Мюррей попробовал было слушать радио. Но передачи из Штатов здесь не ловились, а местные станции лопотали на своих языках или звенели медными горшками. Была пара станций на английском, которые чередовали Билли Кинга, Хью Гранта и политику. В голове Мюррея политика перемешалась с Грантом, в какой-то момент он схватил приемник и с наслаждением начал долбить им об пол. И больше радио не слушал.
Узнав об этом, доктор Беккер распорядился поставить в палату Мюррея вторую кровать, на которую на следующий день положили летчика с легким ранением. Этот чудик, конечно же, был вписан сюда в терапевтических целях. Мюррей это понял по тому, как весело новичок стал заигрывать с обслуживающим персоналом. Поэтому Мюррей сразу возненавидел и
– Летчик? – спросил Мюррей новичка.
– Бортинженер, – ответил тот, и начал что-то длинно объяснять. Но Мюррей не слушал. Он закрыл уши руками и продолжил изучение потолка.

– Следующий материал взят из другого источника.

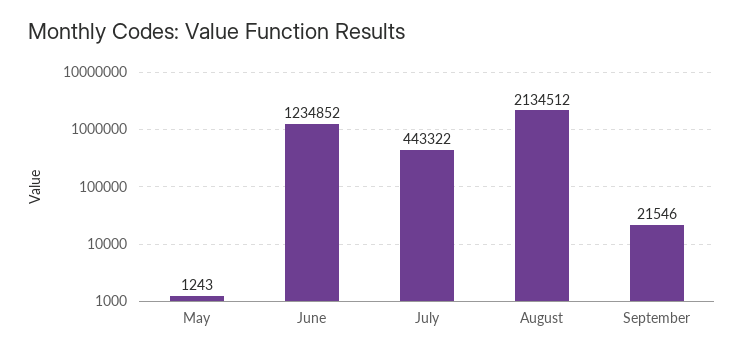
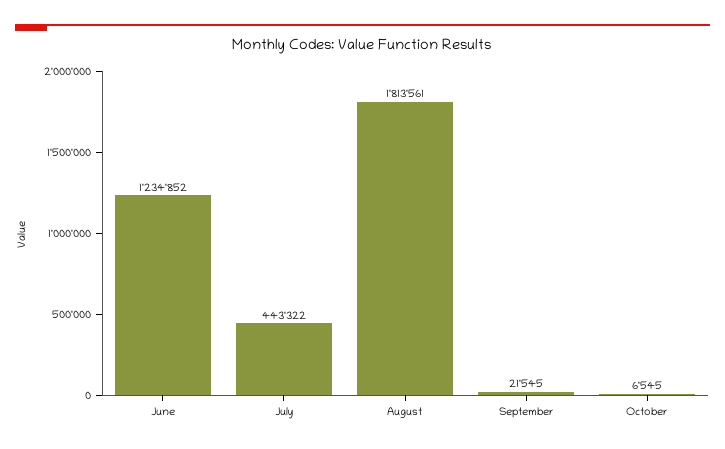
May: 1243 -> none
August: 2134512 -> 1813561
September: 21546 -> 21545
October: none -> 6545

Под вечер Мюррей заснул и погрузился в кошмар номер один – он опять бомбил самого себя. Он, как всегда, проснулся на том месте, когда горячий напалм полетел прямо в него, и услышал какие-то странные звуки, напоминающие царапанье по стеклу. Звуки доносились с соседней койки, и только когда их сменило тоненькое повизгивание, Мюррей понял, что это сосед скрипит зубами и воет во сне.
– Эй, парень! – Мюррей позвал сначала тихо, затем громче.
– Парень, очнись!
– А, – выдохнул сосед, и, приходя в себя, прошептал, – О, Боже!
– Давно ранили?
– Вчера.
– Сбили?
– Нет. Долетели. Меня осколками задело.
– Ракета?
– Да.
– И меня тоже, над Ханоем.
Они помолчали.
– Скажи, – спросил новичок, – тебе кошмары снятся?
Мюррей фыркнул.
– Все время.
– А когда началось?
– Началось давно. Но после ранения не уходят никогда.
– И у меня раньше были. Но не такие. Это надолго?
– Насовсем.
– Мне все время кажется, что мой самолет горит. Горит и горит, горит и горит.
– А я все время сам себя бомблю.
– Нет, – сосед задумался, – этого еще не было.
– Будет, – усмехнулся Мюррей.
– Нет, не будет. Я не бомбил, я на разведчике летал.
– Думаешь, разведчиком был, так уже чистенький? Думаешь, в крови да в дерьме не выпачкан? Ошибаешься! Все мы в дерьме по уши!
– Да ты что? – удивился сосед, – мы все воевали.
– Воевали! Не воевали, а сунули нас носом в дерьмо, дали ведра и приказали этим дерьмом поливать друг друга!
– При чем здесь дерьмо?
– А при том, что это твоя первая ночь. Впереди будут еще. И каждую ночь к тебе будут приходить дохлые вьетнамцы, и каждую ночь ты будешь гореть! Все время!
Мюррей отвернулся. Сосед тоже помолчал, а потом тихо заметил.
– Знаешь, ты прав. Это и есть дерьмо.
Было слышно, как он засопел, потом его дыхание стало ровнее, а потом он заскрипел зубами и завыл. Но Мюррей не стал его будить. Это бесполезно. Пусть привыкает.
***
Двенадцатого июля командование решило их порадовать и для поднятия боевого духа воинов по палатам прошлась делегация представителей объединенного командования сил Южного Вьетнама.
– Проходите, сэр! – доктор Беккер открыл дверь, в которую вошел высокий седой пехотный полковник в сопровождении двух вьетнамцев. Американский полковник в своей отутюженной форме выглядел строго и величественно. Рядом с ним косоглазые, с торчащими зубами вьетнамцы в своей смешной форме выглядели крупными крысами.